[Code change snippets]
---

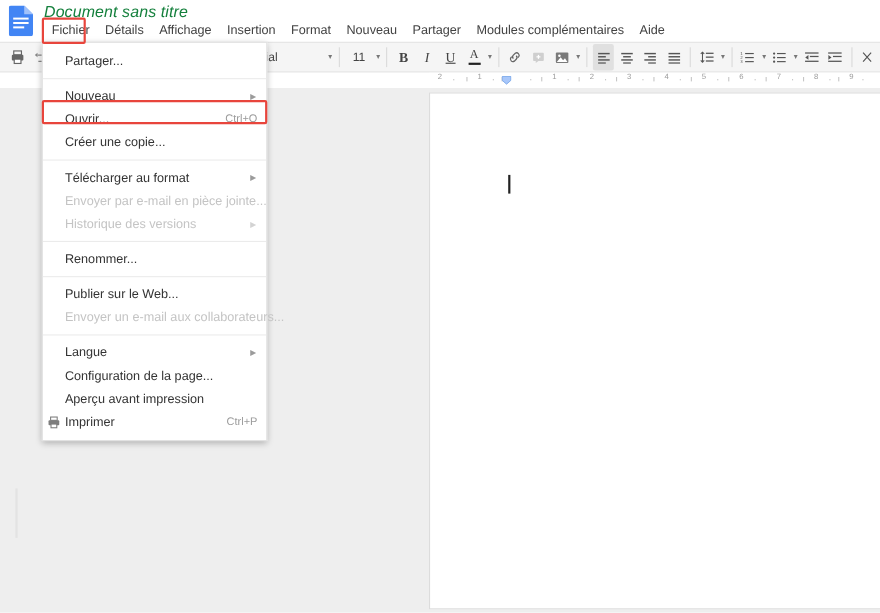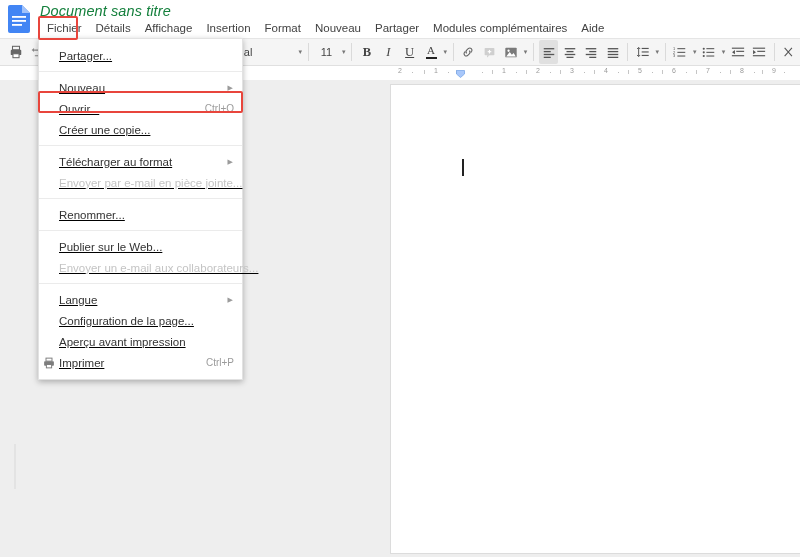"Partager..." #file-menu { text-decoration: underline -> none }
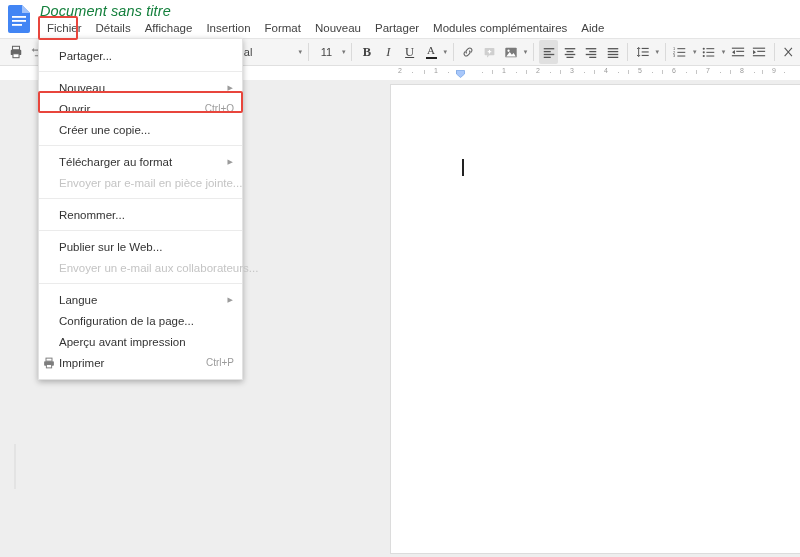"Historique des versions" div.mi { html: none -> <div> <span>Historique des versions</span> <span>▶</span> </div> }
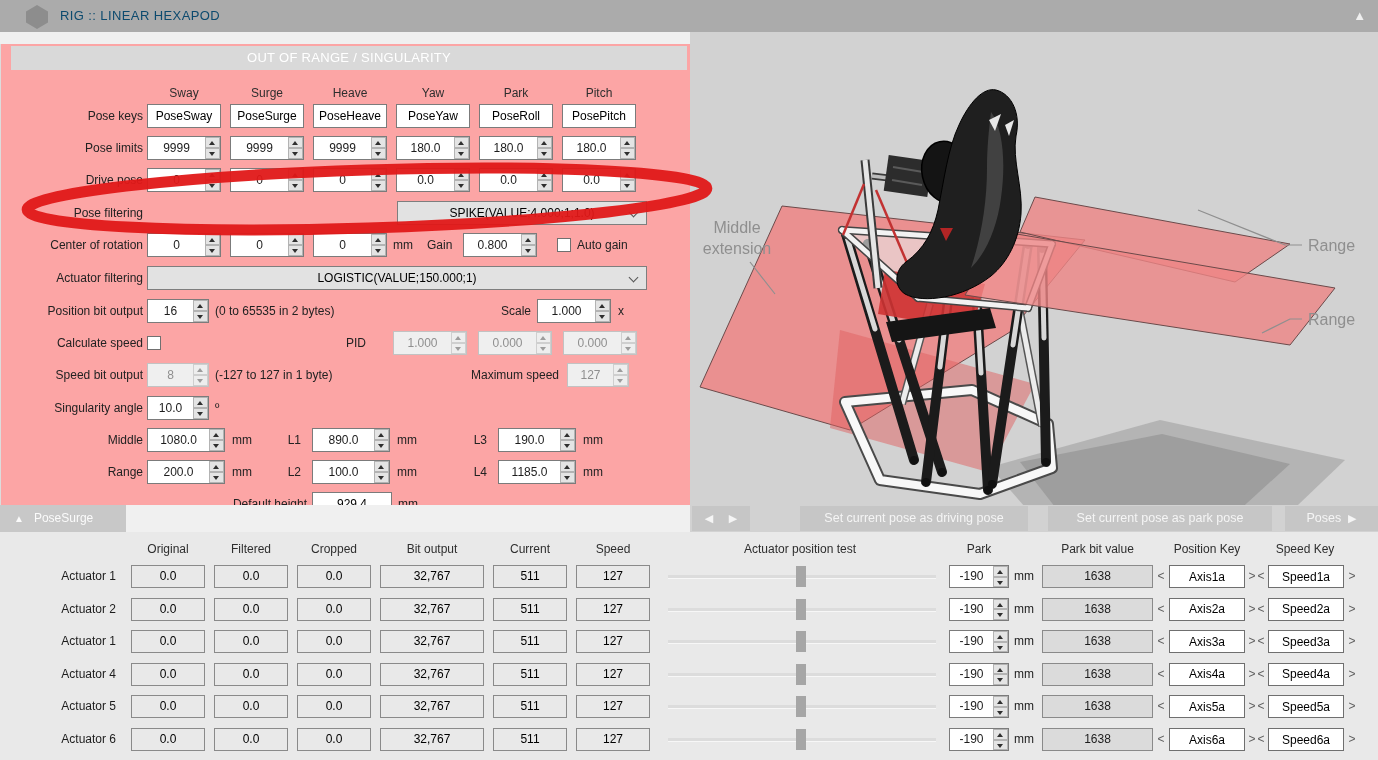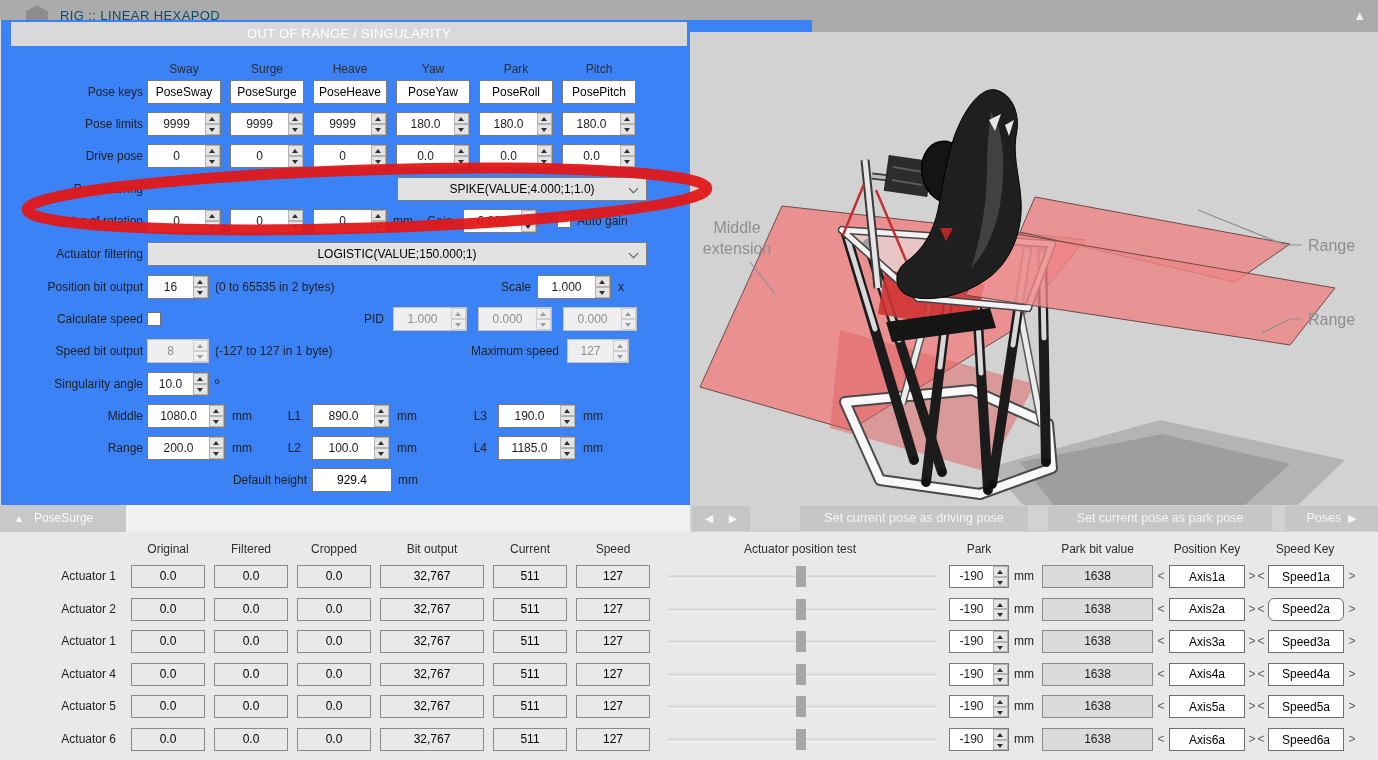"OUT OF RANGE / SINGULARITY" #form-panel { background: #3b82f6 -> #fca5a5; top: 20px -> 44px }
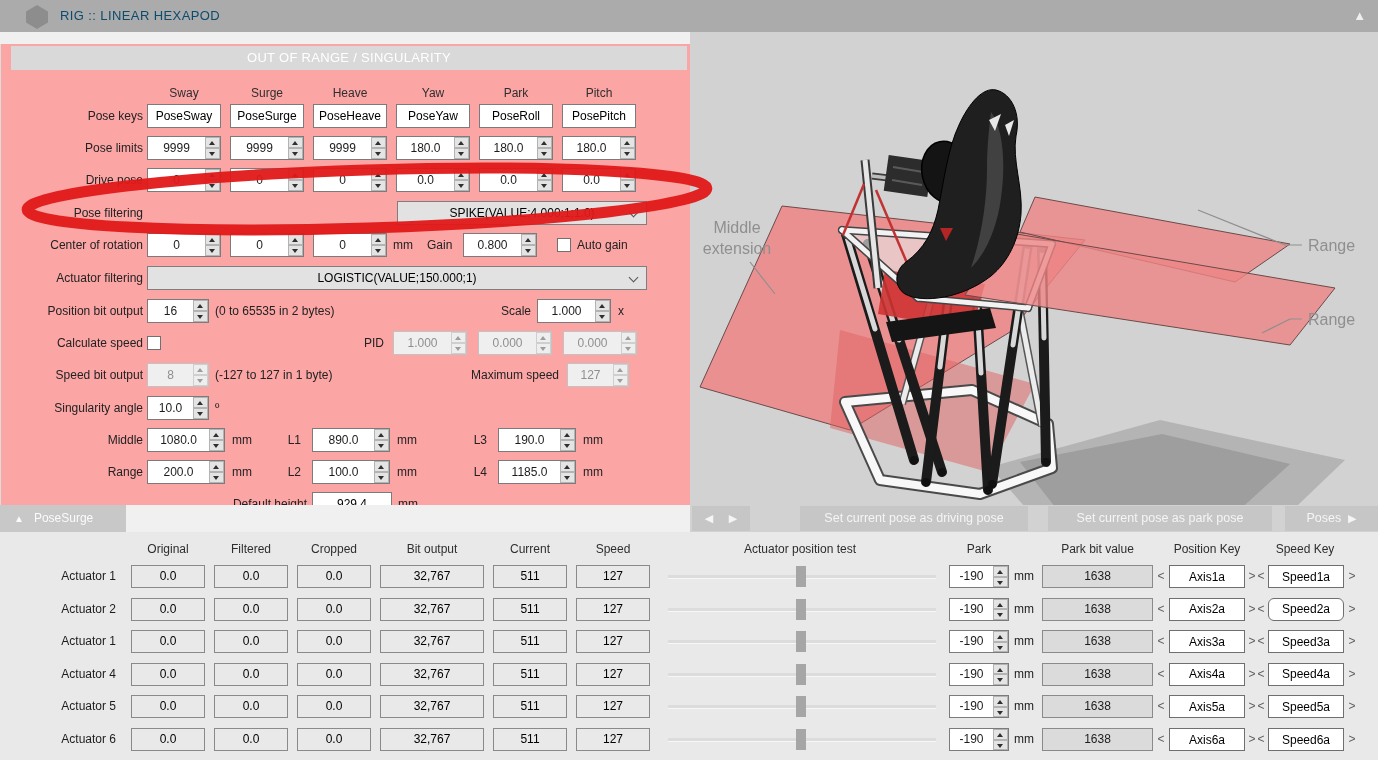"PID" div.unit { text-align: right -> left }
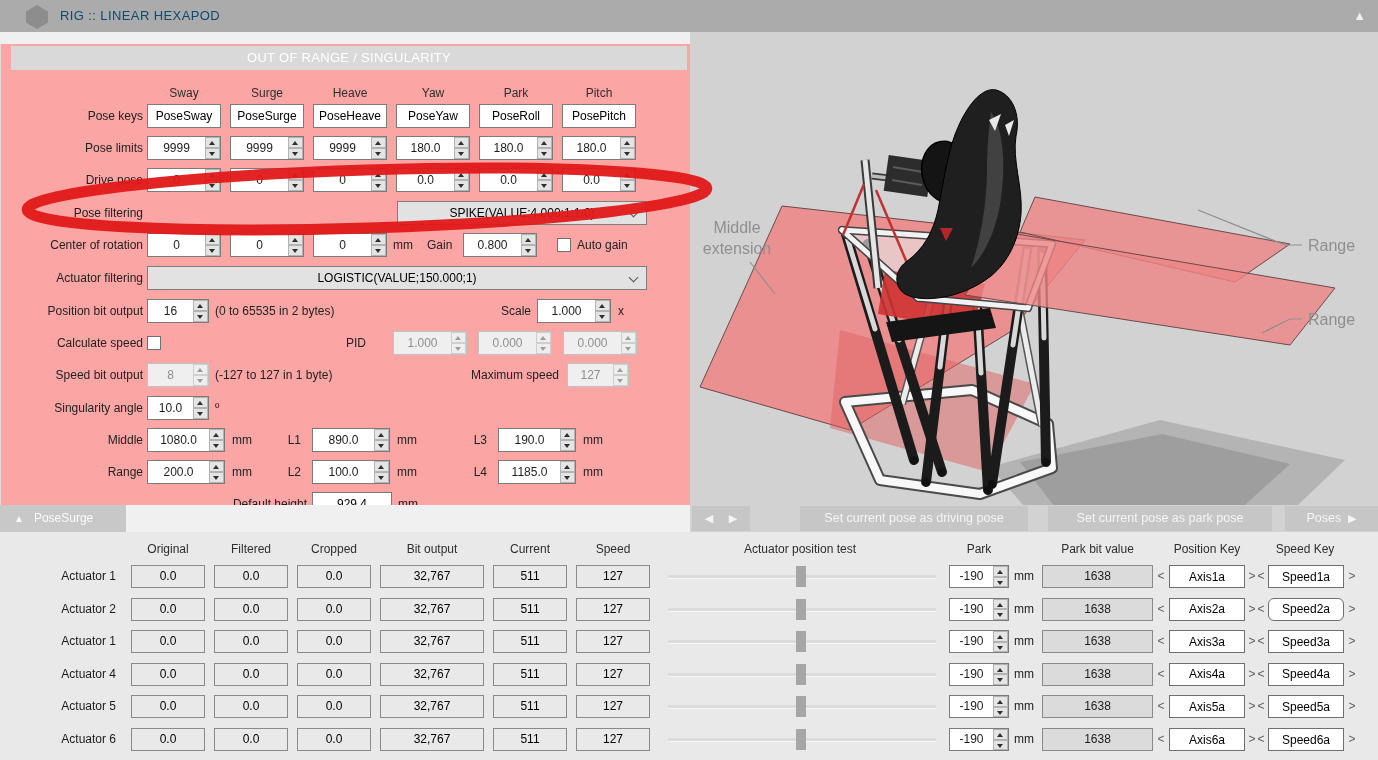"Speed2a" input.kbox { border-radius: 6px -> none }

---

Repeat the data word for word; drop the pictures.

"Partager..." #file-menu { text-decoration: underline -> none }
"Historique des versions" div.mi { html: none -> <div> <span>Historique des versions</span> <span>▶</span> </div> }
"OUT OF RANGE / SINGULARITY" #form-panel { background: #3b82f6 -> #fca5a5; top: 20px -> 44px }
"PID" div.unit { text-align: right -> left }
"Speed2a" input.kbox { border-radius: 6px -> none }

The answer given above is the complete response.